◆ Instructions to follow
Where in the data below does the word "span" appear? Copy each line that holds it.

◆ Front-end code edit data
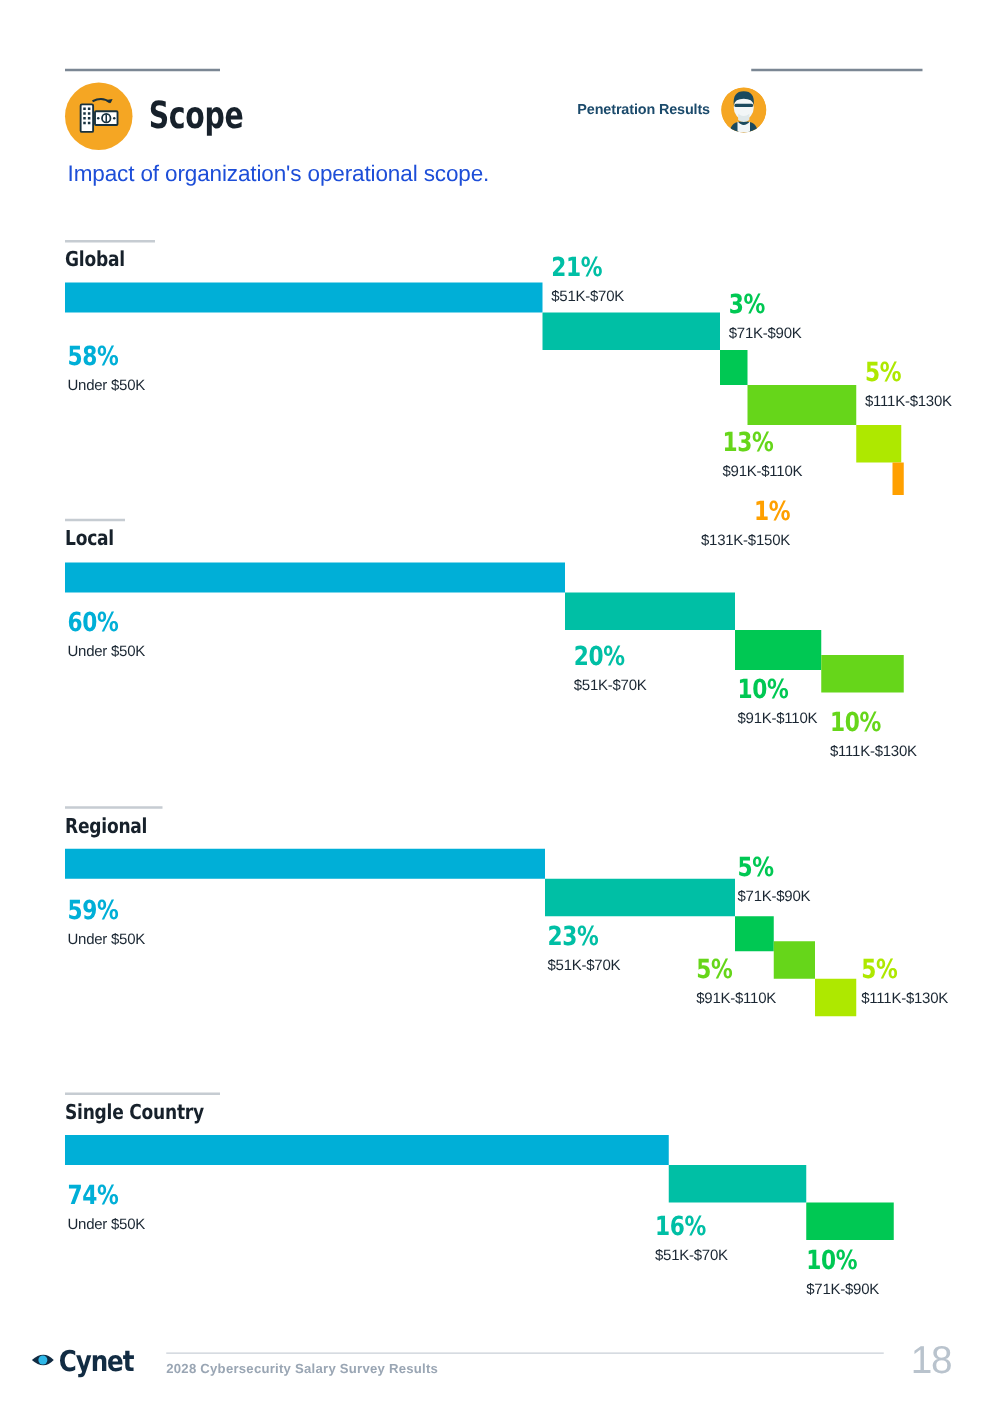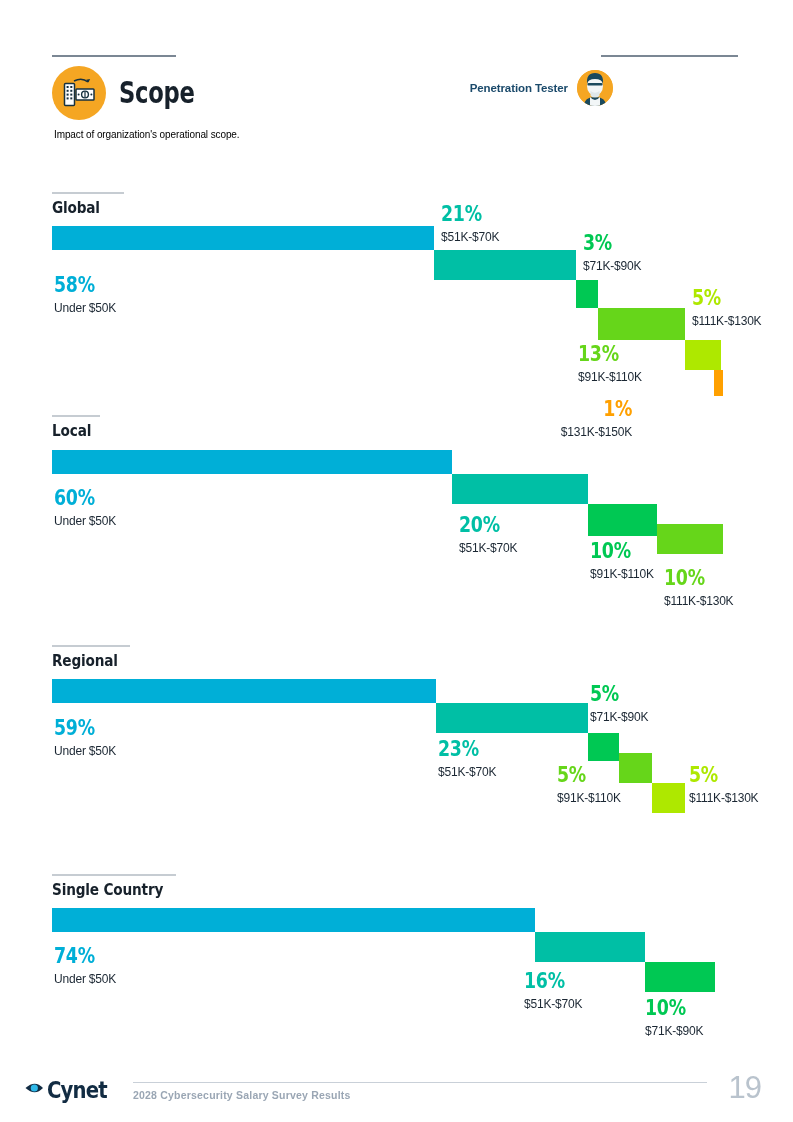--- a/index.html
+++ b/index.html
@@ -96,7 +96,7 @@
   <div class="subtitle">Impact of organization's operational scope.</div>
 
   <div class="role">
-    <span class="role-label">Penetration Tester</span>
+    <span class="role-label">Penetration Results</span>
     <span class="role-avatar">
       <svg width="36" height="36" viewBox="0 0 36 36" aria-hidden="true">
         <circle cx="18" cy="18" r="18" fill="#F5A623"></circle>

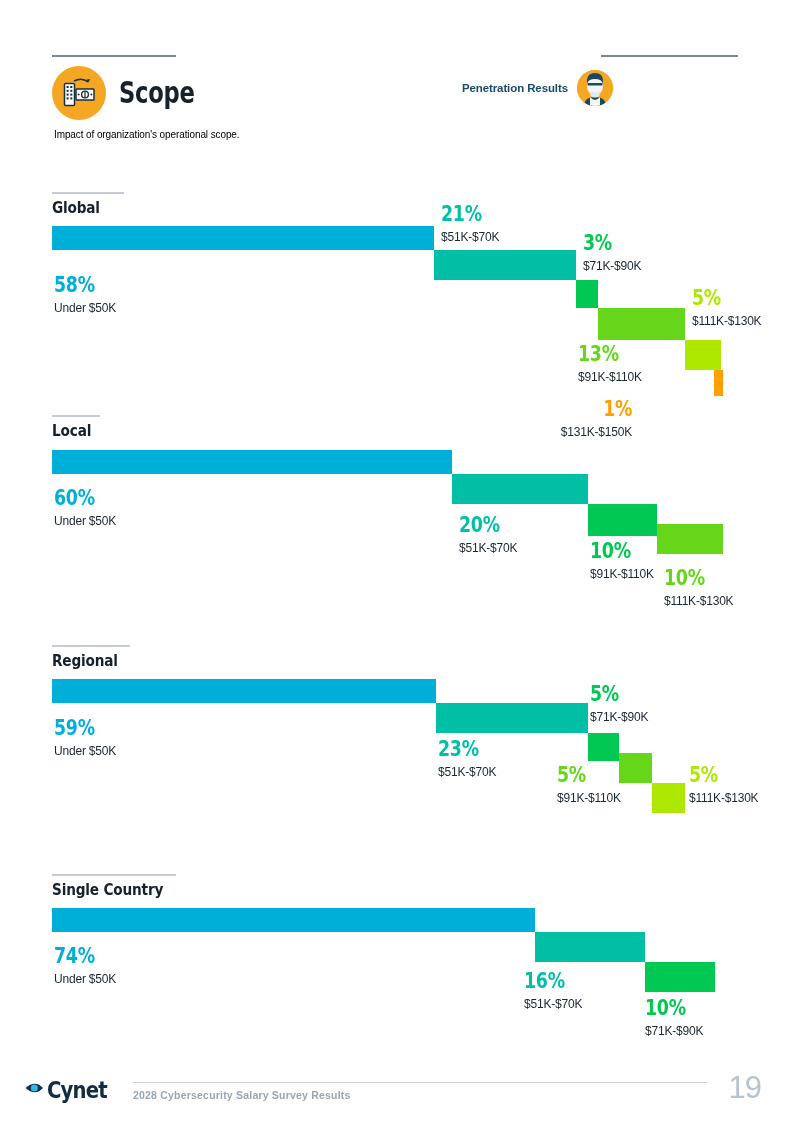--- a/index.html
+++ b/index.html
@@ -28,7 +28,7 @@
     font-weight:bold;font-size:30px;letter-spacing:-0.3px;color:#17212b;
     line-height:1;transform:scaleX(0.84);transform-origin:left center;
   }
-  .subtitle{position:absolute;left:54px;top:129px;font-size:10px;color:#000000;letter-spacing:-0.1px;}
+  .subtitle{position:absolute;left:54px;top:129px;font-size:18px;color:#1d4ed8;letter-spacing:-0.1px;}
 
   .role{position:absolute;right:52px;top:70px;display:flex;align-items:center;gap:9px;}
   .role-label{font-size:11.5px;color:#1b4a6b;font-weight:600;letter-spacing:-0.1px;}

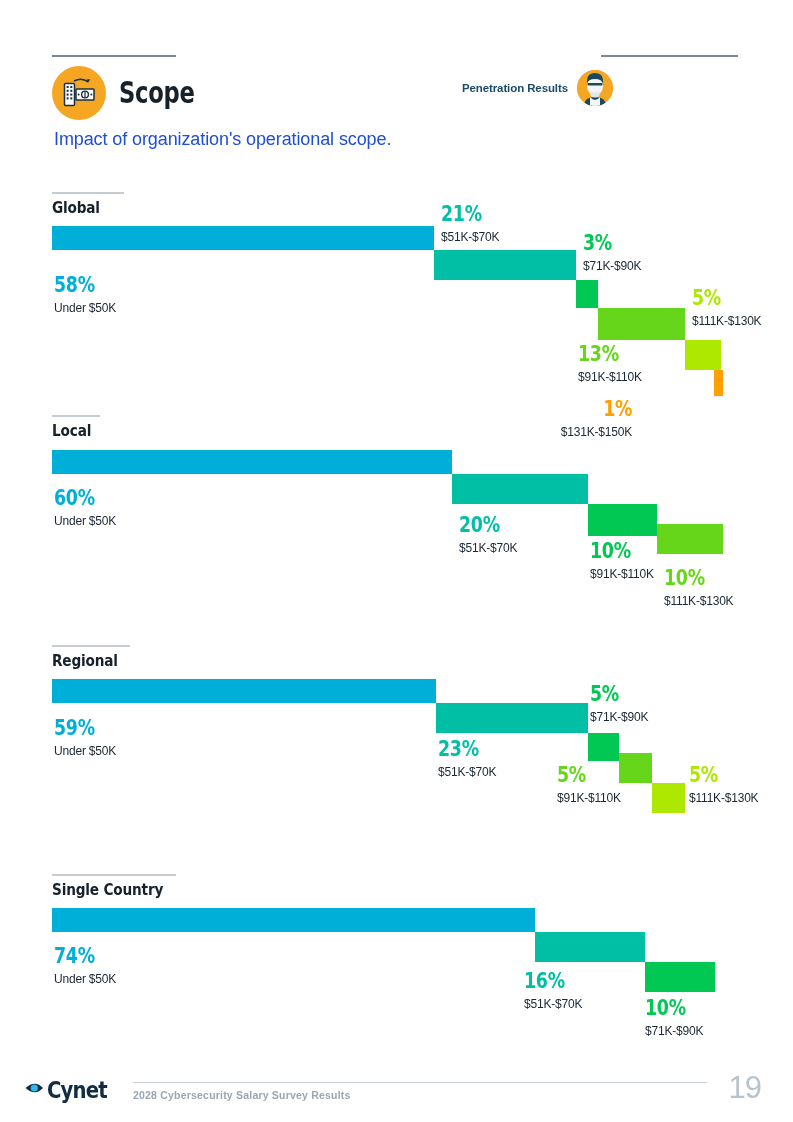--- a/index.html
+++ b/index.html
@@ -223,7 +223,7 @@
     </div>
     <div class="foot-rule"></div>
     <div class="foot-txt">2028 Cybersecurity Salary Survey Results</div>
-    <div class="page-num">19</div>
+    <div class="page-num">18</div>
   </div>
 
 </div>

◆ Written response
-    <span class="role-label">Penetration Tester</span>
+    <span class="role-label">Penetration Results</span>
     <span class="role-avatar">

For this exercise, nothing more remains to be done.